** Opening RECORDS SUPPLIED block **

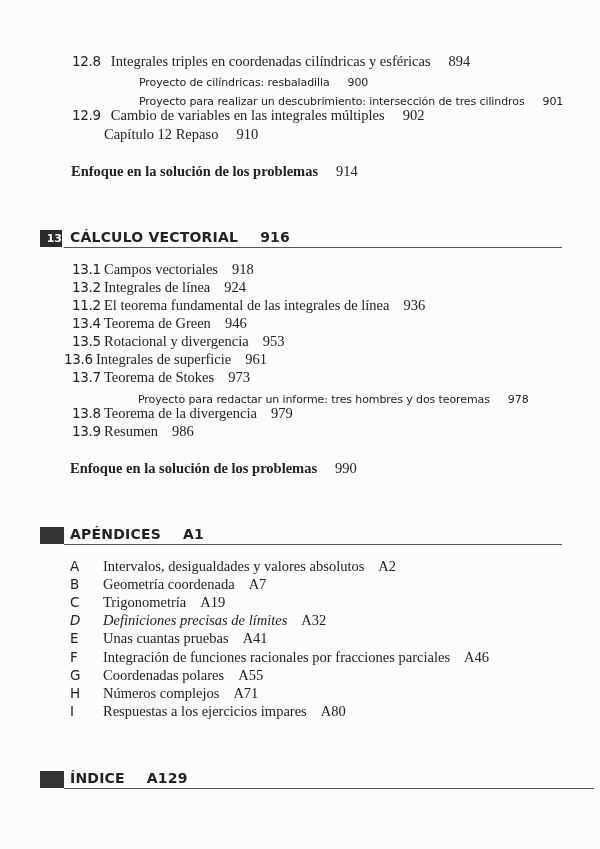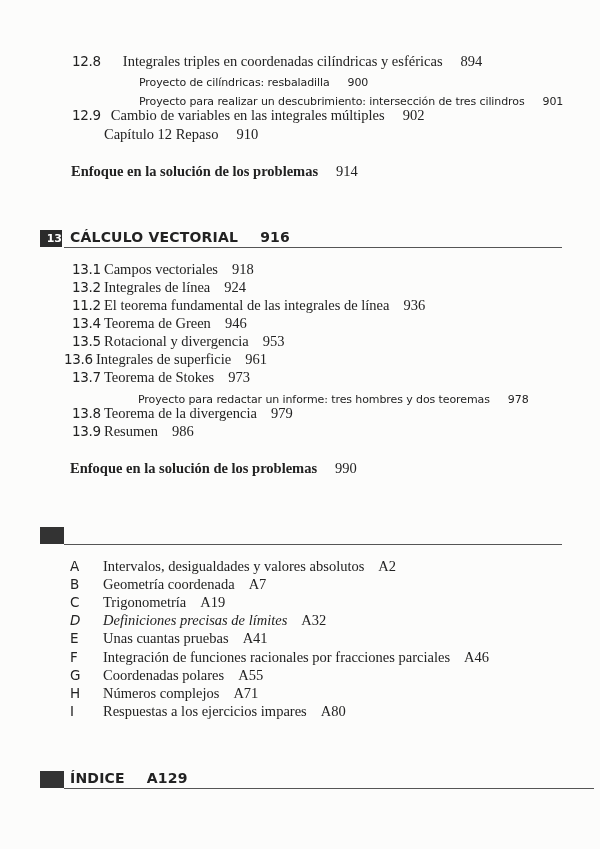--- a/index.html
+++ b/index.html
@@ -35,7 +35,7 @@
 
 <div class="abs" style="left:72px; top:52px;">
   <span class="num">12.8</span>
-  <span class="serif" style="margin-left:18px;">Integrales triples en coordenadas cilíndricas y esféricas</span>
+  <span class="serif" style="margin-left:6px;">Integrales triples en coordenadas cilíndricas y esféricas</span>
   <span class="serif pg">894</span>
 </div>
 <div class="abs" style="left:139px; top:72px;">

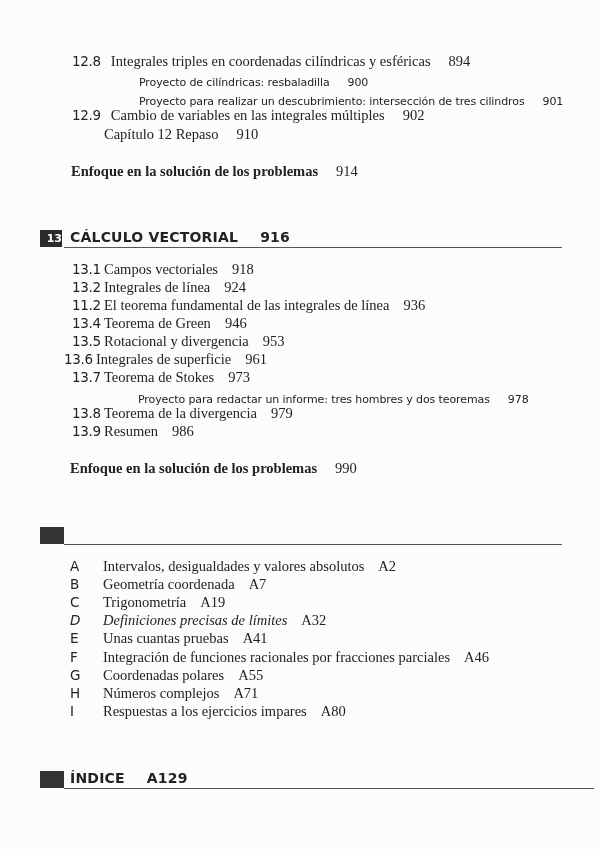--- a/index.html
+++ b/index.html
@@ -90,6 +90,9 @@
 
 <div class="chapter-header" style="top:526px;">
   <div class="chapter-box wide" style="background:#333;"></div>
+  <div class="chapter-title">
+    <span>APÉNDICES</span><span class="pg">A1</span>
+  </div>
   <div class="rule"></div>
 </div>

** Closing RECORDS SUPPLIED block **
** Opening RECORDS SUPPLIED block **

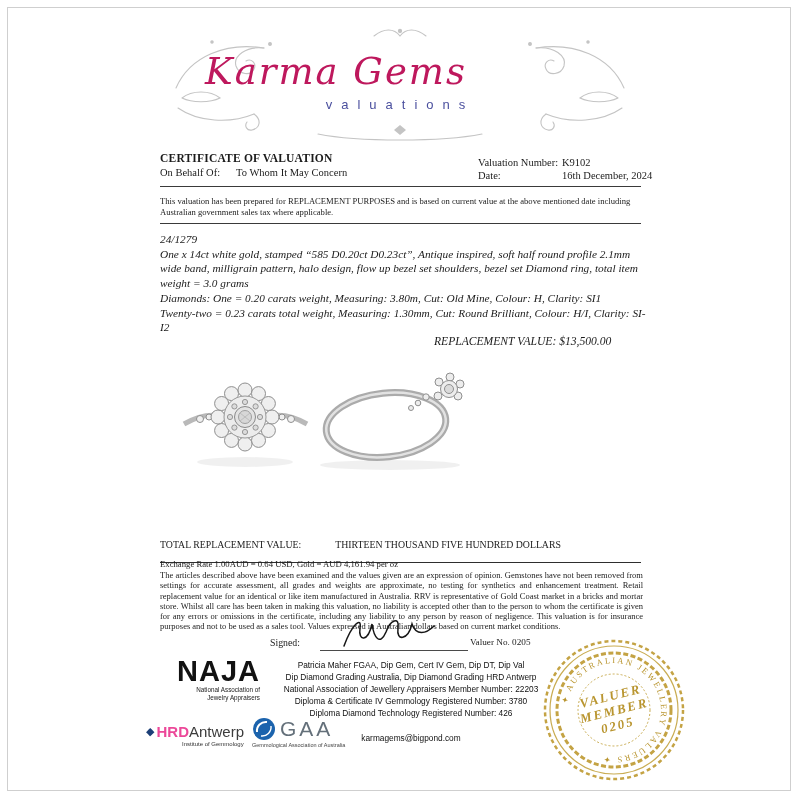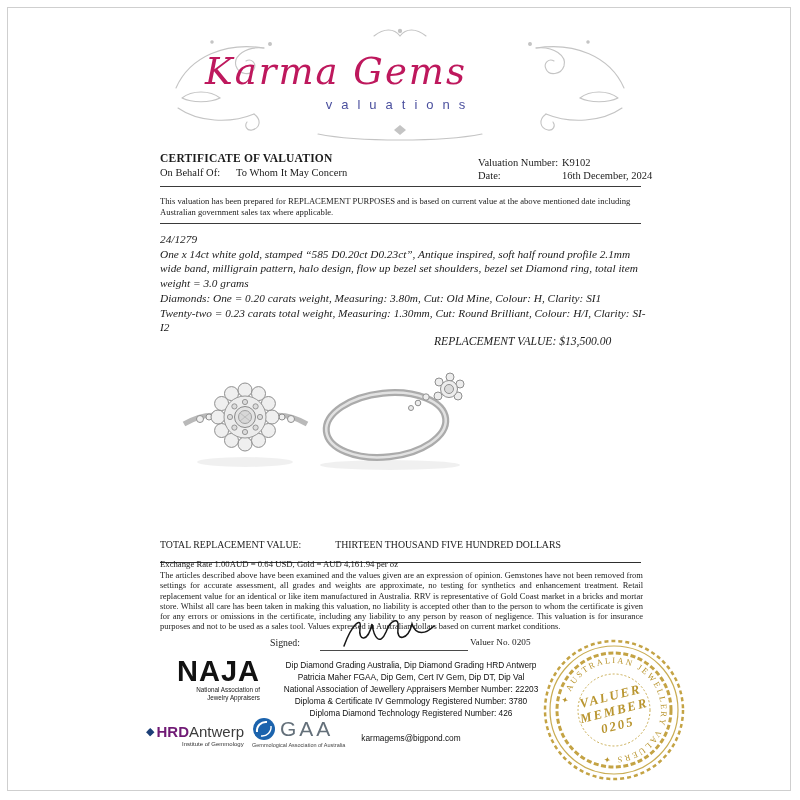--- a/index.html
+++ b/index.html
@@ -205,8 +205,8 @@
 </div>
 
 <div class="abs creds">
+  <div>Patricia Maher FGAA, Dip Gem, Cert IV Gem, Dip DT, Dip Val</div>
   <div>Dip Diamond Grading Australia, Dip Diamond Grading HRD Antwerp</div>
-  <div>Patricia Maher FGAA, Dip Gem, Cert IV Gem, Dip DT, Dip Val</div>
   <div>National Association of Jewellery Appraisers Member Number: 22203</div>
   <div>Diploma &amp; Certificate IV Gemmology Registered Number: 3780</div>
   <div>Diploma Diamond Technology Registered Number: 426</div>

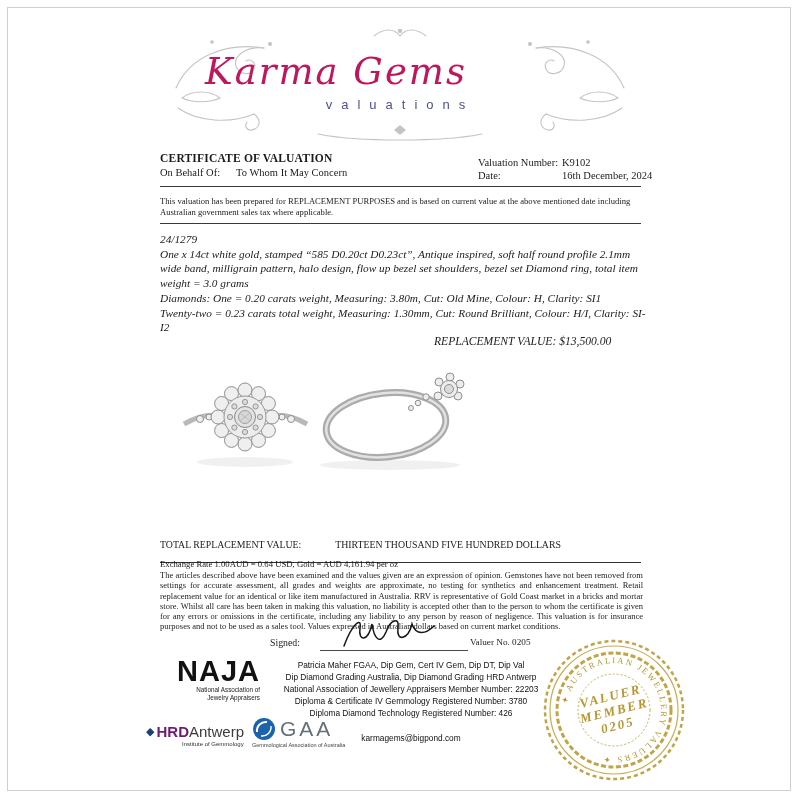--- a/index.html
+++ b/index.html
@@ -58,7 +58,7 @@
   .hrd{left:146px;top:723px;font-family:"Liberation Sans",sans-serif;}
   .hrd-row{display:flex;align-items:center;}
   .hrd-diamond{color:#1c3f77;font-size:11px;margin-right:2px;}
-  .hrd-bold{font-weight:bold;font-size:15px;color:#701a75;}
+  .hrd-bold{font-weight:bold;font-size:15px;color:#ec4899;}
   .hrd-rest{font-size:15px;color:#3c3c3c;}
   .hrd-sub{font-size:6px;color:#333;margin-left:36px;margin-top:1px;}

** Closing RECORDS SUPPLIED block **

■ YOUR TASK
From the data above, copy each line that holds "font".

■ TASK RESULT
   .hrd{left:146px;top:723px;font-family:"Liberation Sans",sans-serif;}
   .hrd-diamond{color:#1c3f77;font-size:11px;margin-right:2px;}
-  .hrd-bold{font-weight:bold;font-size:15px;color:#701a75;}
+  .hrd-bold{font-weight:bold;font-size:15px;color:#ec4899;}
   .hrd-rest{font-size:15px;color:#3c3c3c;}
   .hrd-sub{font-size:6px;color:#333;margin-left:36px;margin-top:1px;}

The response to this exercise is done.